What exactly those words inspire JJ to do is unclear. The film’s overarching threat is never made explicit, though the binary title that Ferrara has chosen for it — supported by an emphasis on digital media and a general disgust for the data that it uses for currency — suggests an urge to break the coding of modern civilization and topple the shadowy power structures that it holds in place. Nevertheless, JJ becomes increasingly determined to seize upon the instability that surrounds him and use this brief window of opportunity to remodel the world in a more equitable image. That process involves chintzy explosions, murdered strippers, and shots of soldiers pointing their rifles at who knows what, but the dying words of St. Francis speak through the grainy detritus of Ferrara’s digital jazz all the same: “Do what is yours to do.” “Zeros and Ones” isn’t much of an entertaining sit — watching it feels like dusting off a cryptic artifact from a bygone civilization, its pleasures more archaeological than anything else — but every frame of this weird soup is suffused with the restless creative spirit of someone who’s been waiting for a new world order, and recognizes that we only get so many chances to make it happen.

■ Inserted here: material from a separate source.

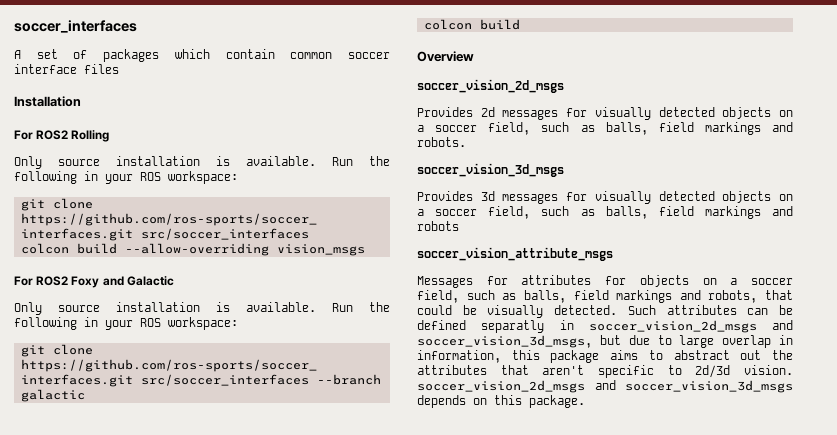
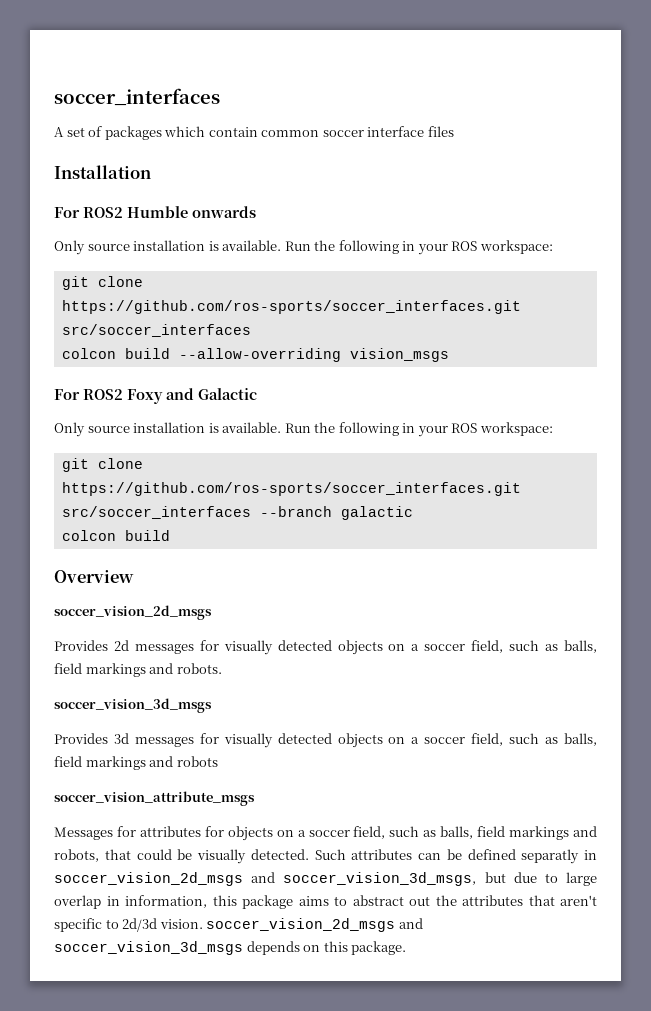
[71,130,110,142] Rolling -> [127,206,256,218] Humble onwards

And if we blow it, which we almost certainly have by now, it won’t be because it wasn’t possible, but rather because we sat around waiting for someone else to program a different future.

Grade: B-

“Zeros and Ones” premiered at the 2021 Locarno Film Festival. Lionsgate will distribute it in the United States. Sign Up: Stay on top of the latest breaking film and TV news! Sign up for our Email Newsletters here.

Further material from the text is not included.